My approach is similar. I dump the bleach and run it to the faucets, then stop.
Next day, do a load of white laundry so the bleach water gets used instead of directly dumping it.


----------



## bunkerbob

I bleach my 5000gal water storage tanks once a year, one gallon standard bleach in each, then run all faucets, including my gravity system to the garden and trees. Because I do not have any above ground PVC pipe in the system, there is a very small chance of algae growth, none the less can't be to careful.
Make sure you open all hot water faucets as well.
Only once did I have to treat the well with bleach, it began to smell like rotten eggs, sulfur dioxide, one treatment of pool shock down the well did the trick, no recurrence of problem since.


----------



## ZoomZoom

bunkerbob said:


> Make sure you open all hot water faucets as well.


It takes a flush of the HW tank if you do that. Just running clean water through it takes forever since it just mixes with the bleach solution in the tank.


----------



## bunkerbob

bczoom said:


> It takes a flush of the HW tank if you do that. Just running clean water through it takes forever since it just mixes with the bleach solution in the tank.

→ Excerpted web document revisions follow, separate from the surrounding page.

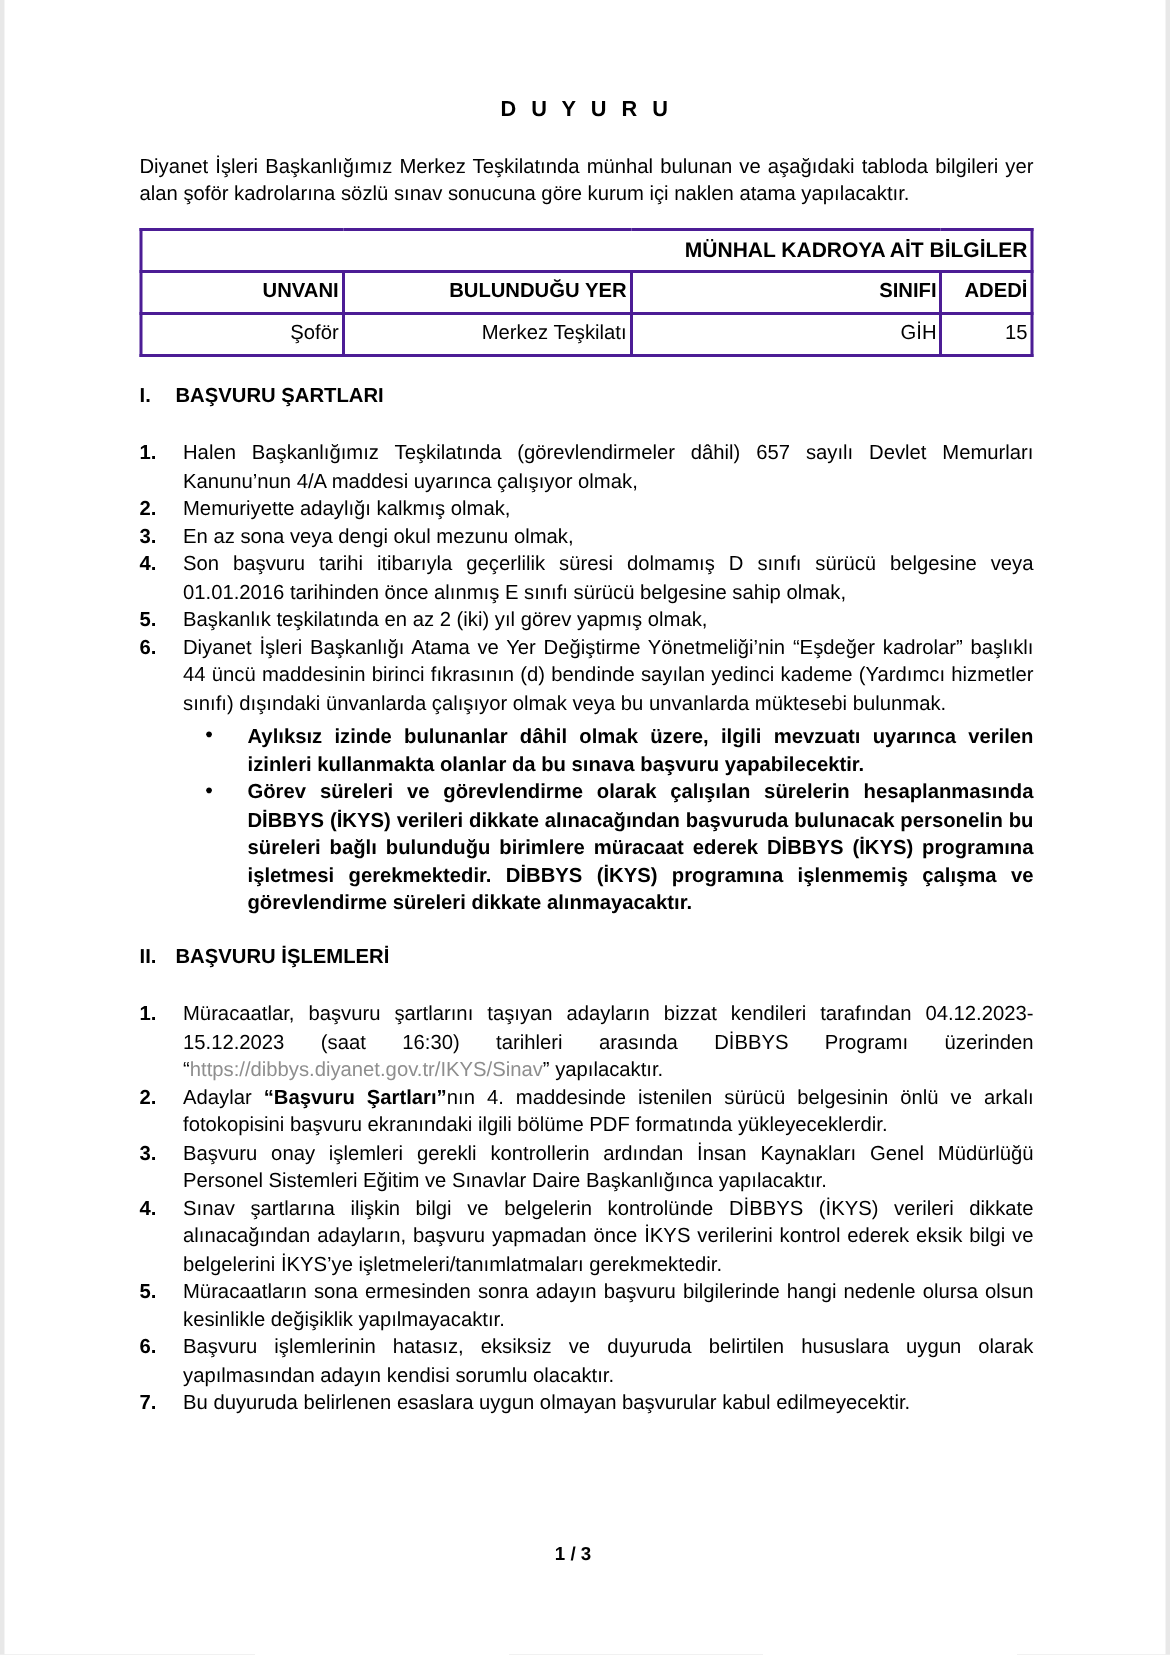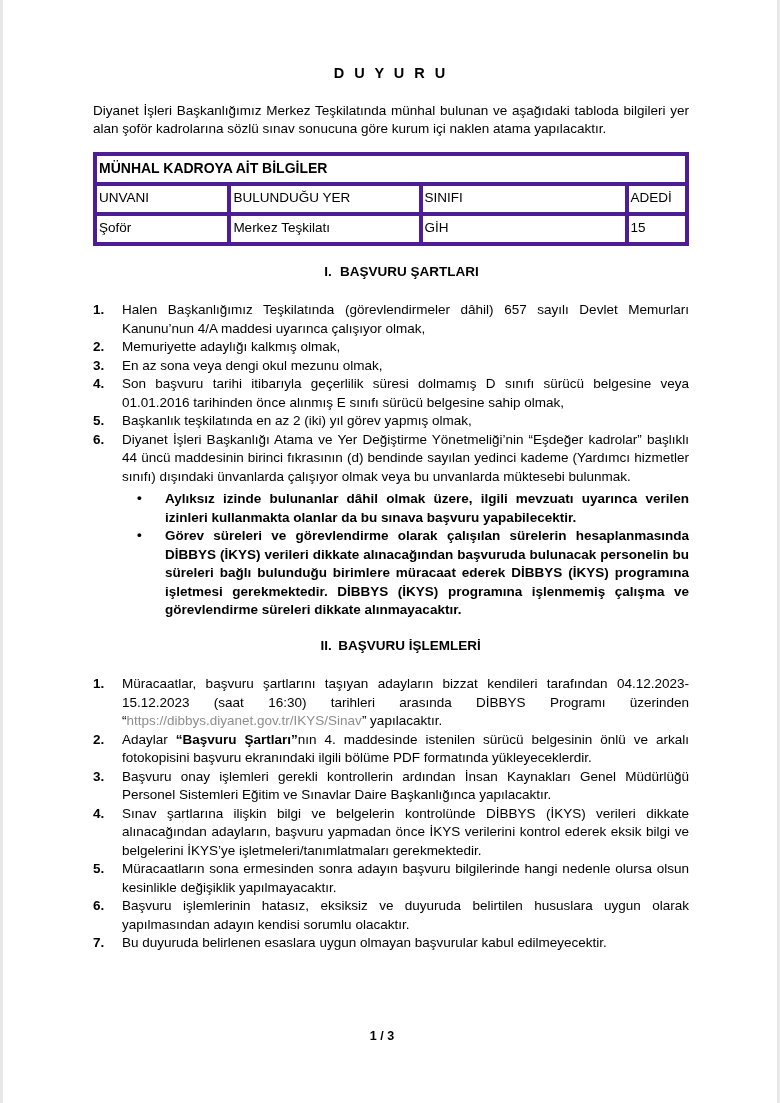--- a/index.html
+++ b/index.html
@@ -21,7 +21,7 @@
     table-layout:fixed;
   }
   table.kadro td,table.kadro th{
-    border:4px solid #4c1d95;text-align:left;vertical-align:middle;
+    border:2px solid #4c1d95;text-align:right;vertical-align:middle;
     height:26px;padding:0 2px;font-size:13.5px;
   }
   table.kadro .tbl-title{font-weight:bold;font-size:14px;}

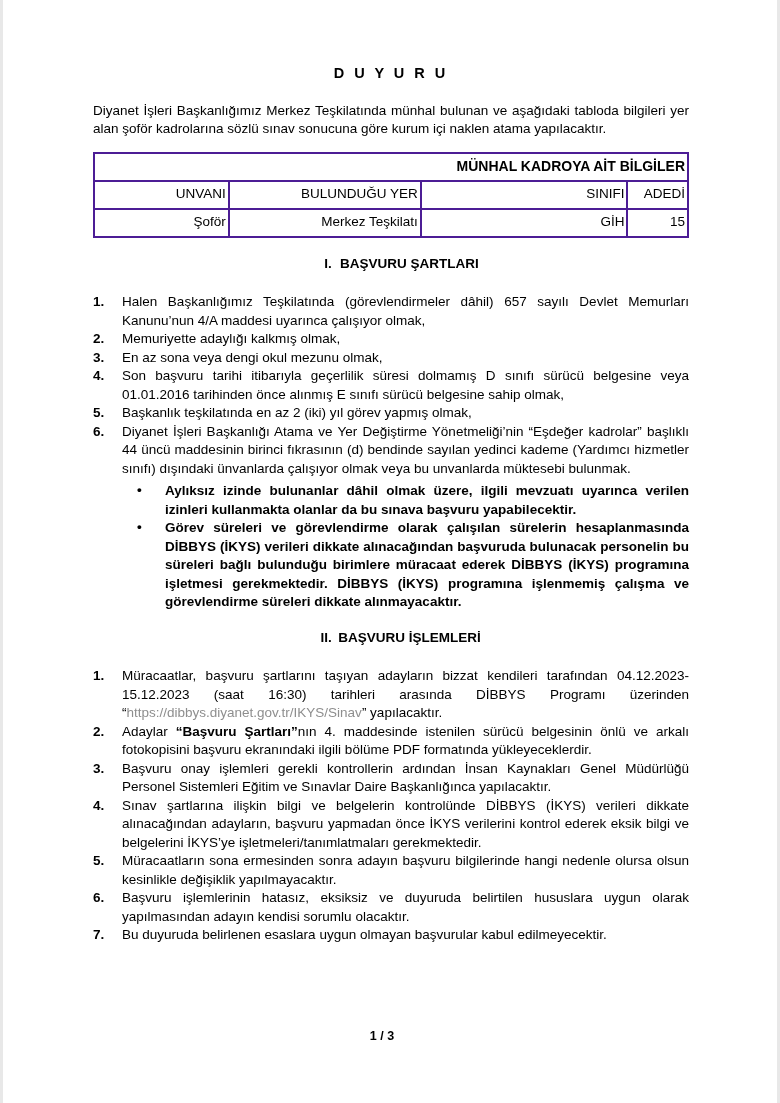--- a/index.html
+++ b/index.html
@@ -25,7 +25,7 @@
     height:26px;padding:0 2px;font-size:13.5px;
   }
   table.kadro .tbl-title{font-weight:bold;font-size:14px;}
-  table.kadro th{font-weight:normal;}
+  table.kadro th{font-weight:bold;}
   .col-unvan{width:22.7%;} .col-yer{width:32.3%;} .col-sinif{width:34.8%;} .col-adet{width:10.2%;}
 
   .sec-heading{ font-weight:bold;margin:17px 0 20px 13px;text-align:center; }

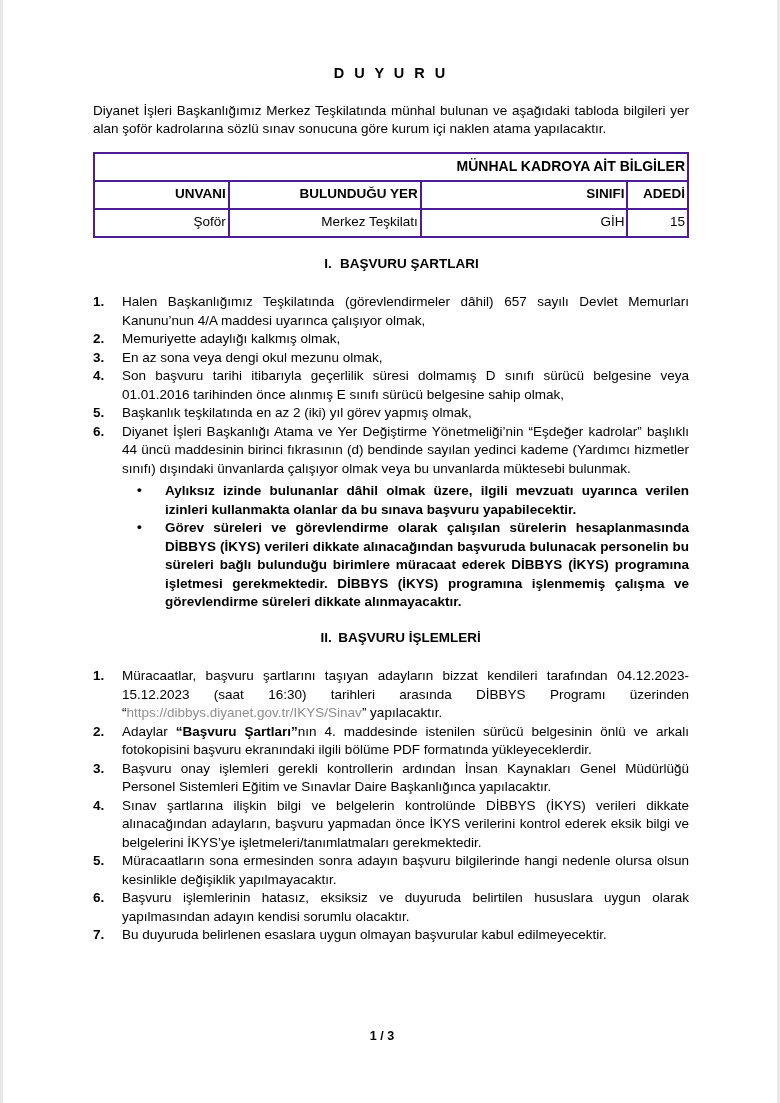--- a/index.html
+++ b/index.html
@@ -28,7 +28,7 @@
   table.kadro th{font-weight:bold;}
   .col-unvan{width:22.7%;} .col-yer{width:32.3%;} .col-sinif{width:34.8%;} .col-adet{width:10.2%;}
 
-  .sec-heading{ font-weight:bold;margin:17px 0 20px 13px;text-align:center; }
+  .sec-heading{ font-weight:bold;margin:17px 0 20px 0; }
   .sec-heading .rn{display:inline-block;width:24px;}
 
   .li{ position:relative;padding-left:29px;margin:0; }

 Adding one gallon of bleach to 5000gal of water isn't that strong, smell gone in a few days even in the hot water. By the way I have a tank-less water heater and only a small 30gal elect that is heated from the unused power from my solar/wind system. Once the batteries are at full charge it 'dumps' any excess power through the heating element in that water heater, thus preheating the water prior to the tank-less one.


----------



## ZoomZoom

I said that as it relates to a traditional system (shock the well).
I can see where that problem isn't an issue in your setup.


----------



## dantaddei

Jack said:


> Simple answer DONT!!!!!
> 
> yes it will kill bacteria but you need some bacteria to allow the well to stary fresh killing all bacteria will make the water deplete of oxygen fast.
> 
> then it become anoxic and then you have real problems.
> 
> 1/2 a cup of hydrated lime will kill 95% of the bad stuff but the good stuff will eat this and benifit you if you live in a area of limestone this is the best water.
> 
> if you can get a big chunk of limestone hollow out a section and let the water fillter through this its slow and needs filling every so often but this will remove all bad stuff and drip a constant supply of clean poure water regardless of what goes in
> 
> but chemicals are a no no
> 
> they go through too
> 
> chlorine is another no no its ok for government to say its ok like flouride but they have a veru complex process that is hard to recreate on a small scale and they add it in gaseous form which is very diufferent to pool chlorine
> 
> stay natural where you can and stay healthy and safe
> 
> cheers
> 
> jack


Respectfully, I've been adding bleach to my water for over 20 years. It IS what you do to avoid getting sick. It work and is safe. If you add to much its a bad thing but a little kills the bad stuff and prevents many illnesses.

What you need to know is there is a formula for how much to add. I believe most bleach bottles have it printed right on the bottle.

To make the water taste good again, all you need to do is run your drinking water through a $4 charcol water filter. On my sailboat, in the tropics, a filter lasts 3 months in the winter and one in the summer. It dies from slime. On my ship (I'm a captain) we treat our tanks with chlorine tablets, use thousands of gallons a week and change the same type of $4 charcole/carbon filters once a week.

Chorine bleach IS the way to clean up questionable water. I've taken on dock water from every county in central and coastal south America as well as many Asian ports without a single instance of disintary or any other water born illness. 
And- Flouride is what you use to make nerve gas. Chlorine just kills germs.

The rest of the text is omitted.